Hilfe, meine Familie spinnt (Help, my family is nuts) is a German sitcom that first aired on RTL plus on 4 March 1993. The 26-part television series is an adaptation of the American sitcom Married... with Children.

== Background ==
The series contained scripts and sets that were almost exact copies of the original American ones, lacking any cultural changes necessary to properly adapt it into German culture. Even the looks and gestures of the actors had to be exactly as those in the original US series. Further contributing to the series' failure was that Married... with Children had already premiered in Germany a year before and was broadcast daily in the afternoon while Hilfe, meine Familie spinnt was broadcast once a week in the evening, on the same station.

== Reception ==
The series was critically panned due to the poor translation and adaptation of the original scripts.
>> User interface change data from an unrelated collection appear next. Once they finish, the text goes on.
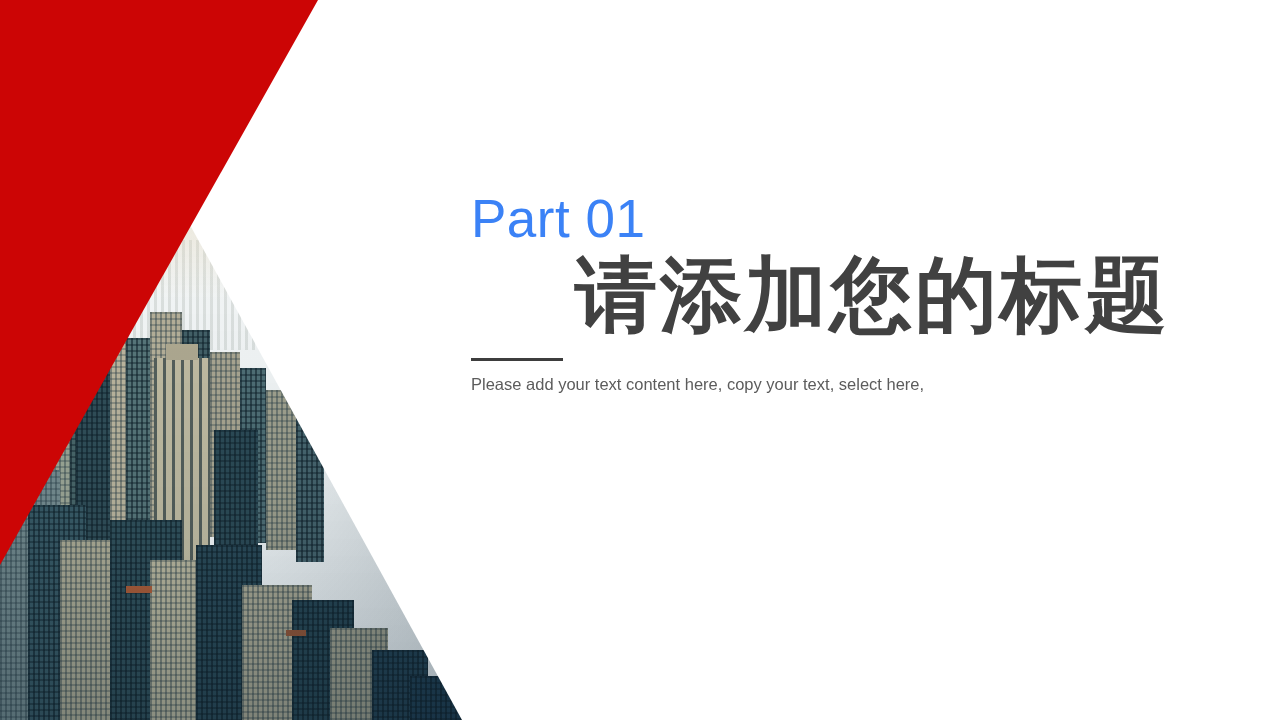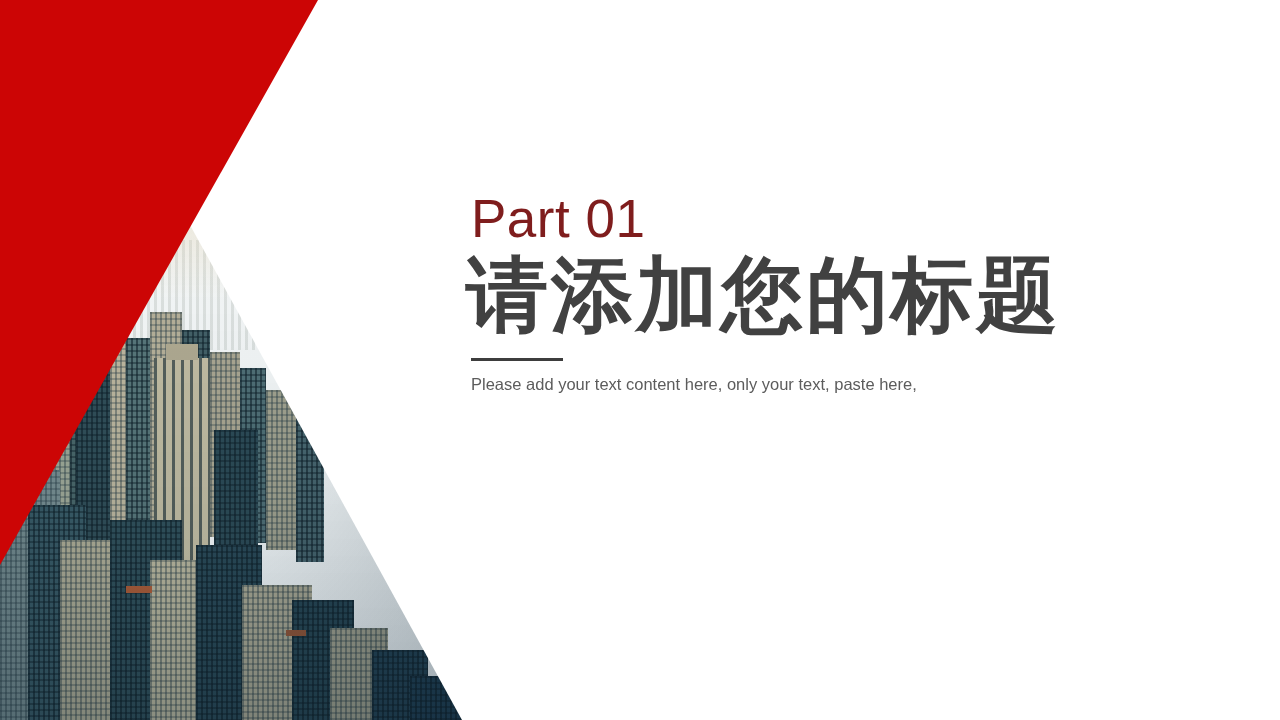--- a/index.html
+++ b/index.html
@@ -152,7 +152,7 @@
     font-size: 53px;
     line-height: 58px;
     font-weight: 400;
-    color: #7f1d1d;
+    color: #3b82f6;
     letter-spacing: 0.5px;
     margin: 0 0 2px 1px;
     white-space: nowrap;

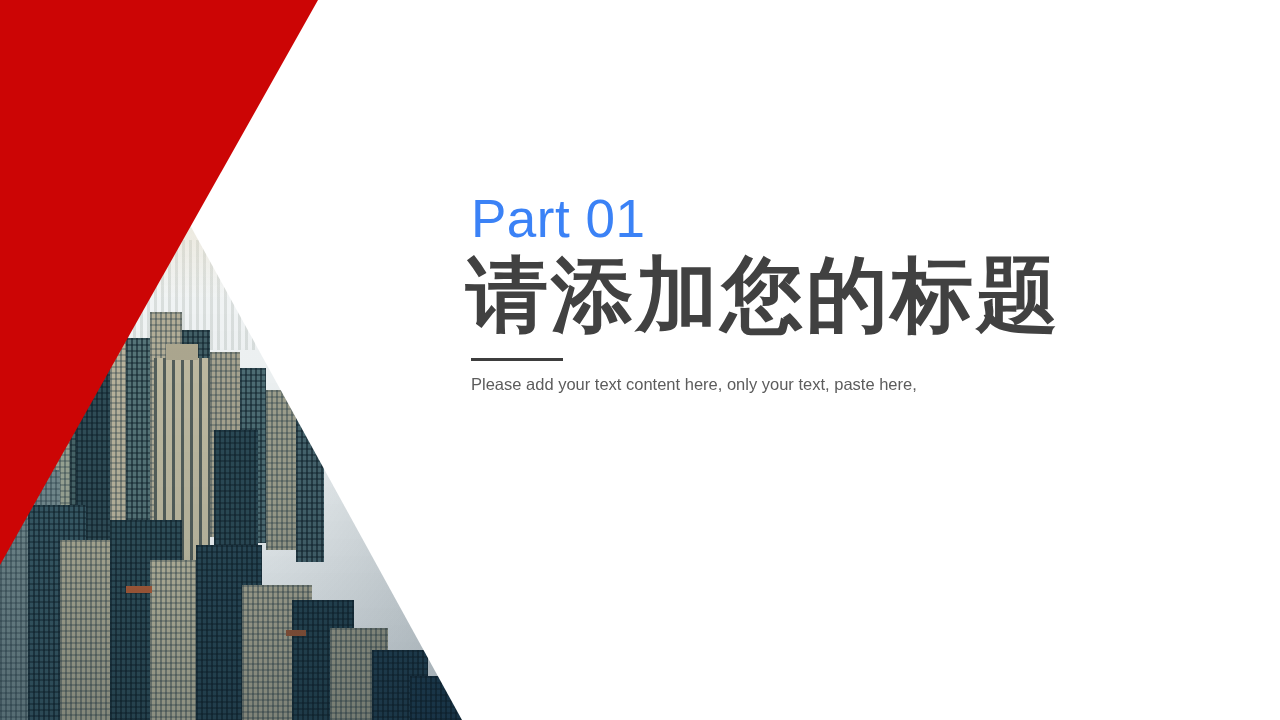--- a/index.html
+++ b/index.html
@@ -167,6 +167,7 @@
     letter-spacing: 3px;
     margin: 0 0 0 -4px;
     white-space: nowrap;
+    text-align: right;
   }
 
   .divider {

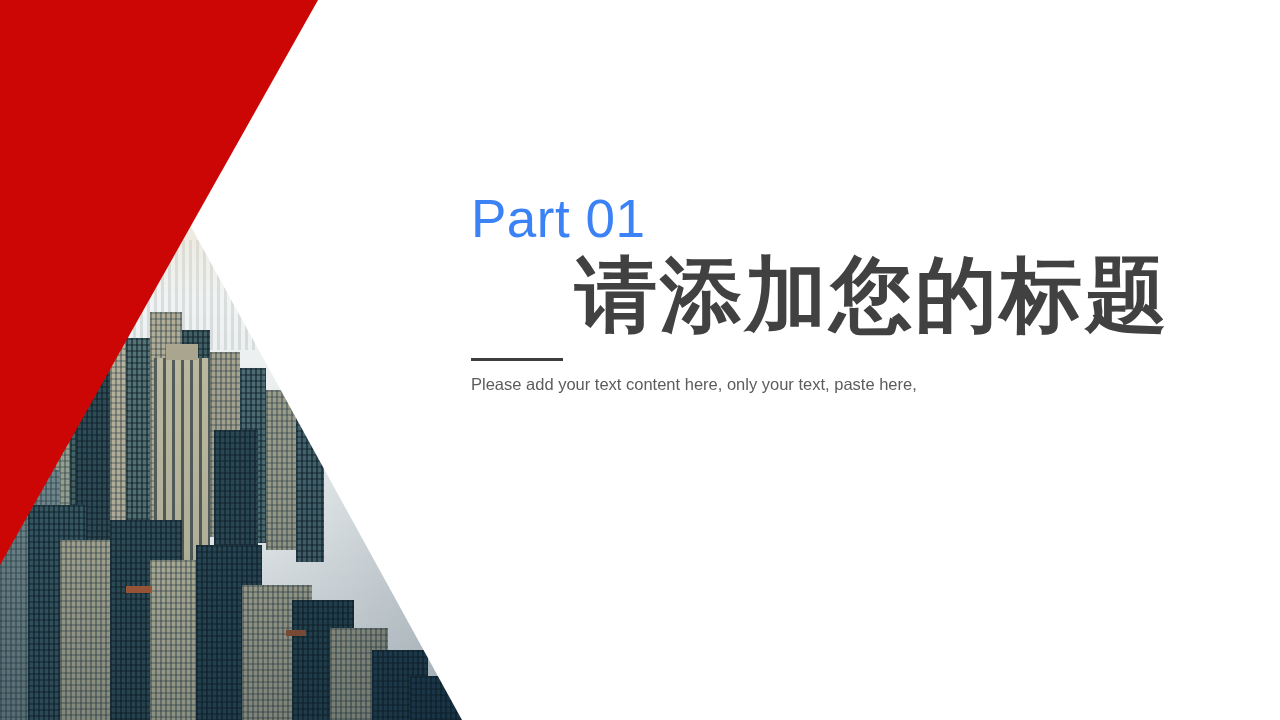--- a/index.html
+++ b/index.html
@@ -251,7 +251,7 @@
     <div class="divider"></div>
 
     <div class="body-copy">
-      <span class="line">Please add your text content here, only your text, paste here,</span>
+      <span class="line">Please add your text content here, copy your text, select here,</span>
     </div>
   </div>
 

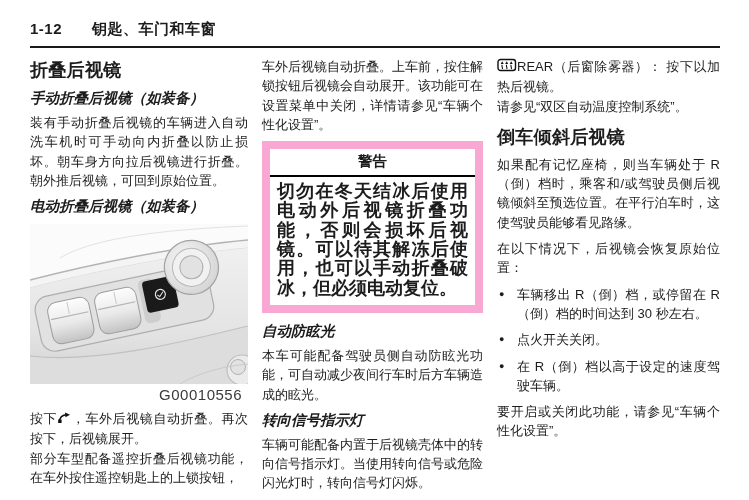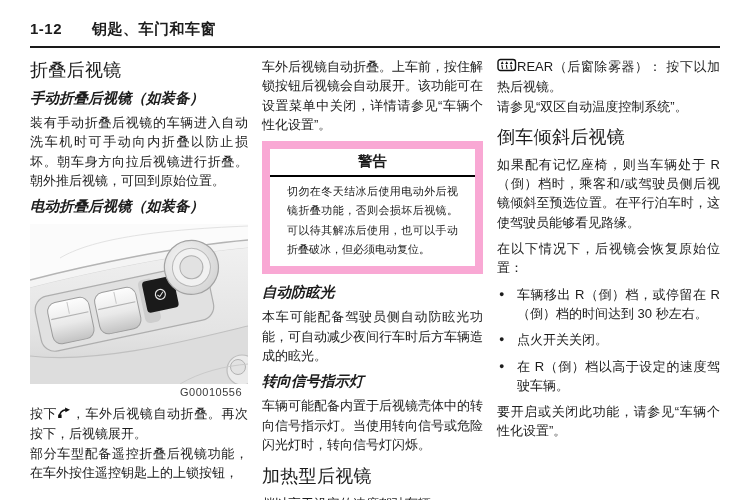--- a/index.html
+++ b/index.html
@@ -22,7 +22,7 @@
   .col2 { width:221px; }
   .col3 { width:223px; }
 
-  h1.sec { font-size:18px; font-weight:normal; margin:1px 0 6px; letter-spacing:.3px; }
+  h1.sec { font-size:18px; font-weight:bold; margin:1px 0 6px; letter-spacing:.3px; }
   h2.sub { font-size:14.5px; font-weight:bold; margin:7px 0 5px;font-style:italic; }
   p.body { font-size:13px; line-height:19.3px; text-align:justify; margin-bottom:7px; }
   p.tight { margin-bottom:0; }

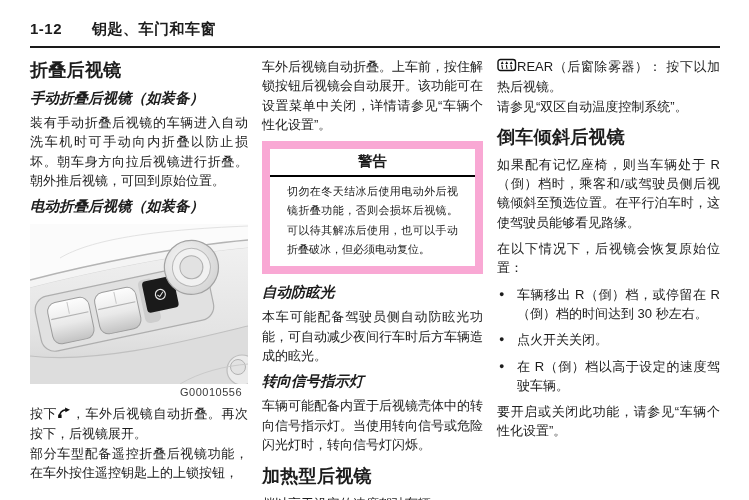--- a/index.html
+++ b/index.html
@@ -30,7 +30,7 @@
   
   .warning-box { border:8px solid #f9a8d4; margin:3px 0 9px; }
   .warning-title { text-align:center; font-size:14.5px; font-weight:bold; padding:3px 0 4px; border-bottom:2px solid #000; }
-  .warning-body { font-size:11px; line-height:19.3px; text-align:justify; padding:5px 17px 7px; }
+  .warning-body { font-size:18px; line-height:19.3px; text-align:justify; padding:5px 7px 7px;font-weight:bold; }
 
   
   .figure { margin:8px 0 0; }

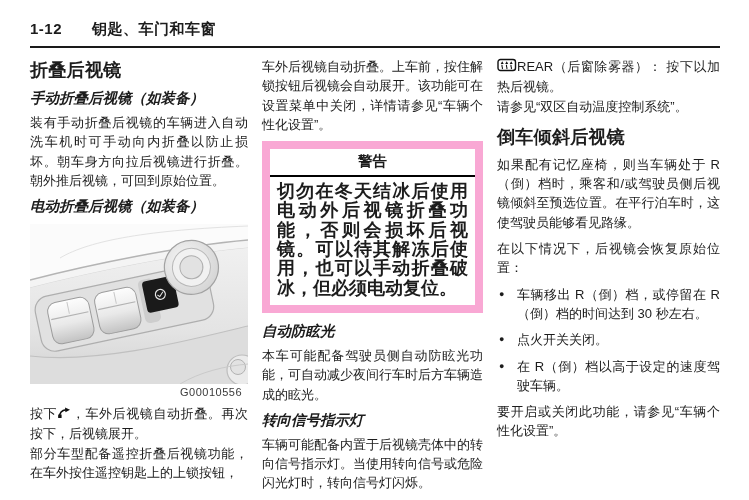--- a/index.html
+++ b/index.html
@@ -35,7 +35,7 @@
   
   .figure { margin:8px 0 0; }
   .figure svg.photo { display:block; }
-  .figure-caption { font-size:11px; color:#3a3a3a; text-align:right; padding:2px 6px 0 0; margin-bottom:6px; letter-spacing:.5px; }
+  .figure-caption { font-size:15px; color:#3a3a3a; text-align:right; padding:2px 6px 0 0; margin-bottom:6px; letter-spacing:.5px; }
 
   
   .inline-icon { display:inline-block; vertical-align:-1px; }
German newspaper taz called it "very boring", while 20 years later in a retrospective article on the show, Der Spiegel said that it "couldn't work". Christian Richter of Quotenmeter.de called it "the probably most colourless comedy series on German television". Moviepilot.de ranked it 1st on a list of "Top 7 German comedy series crimes", commenting: "That 26 episodes of this garbage were made only shows that on German television not everything was better in the past." The series received very poor ratings and was cancelled after the 26 episodes of the first season were broadcast.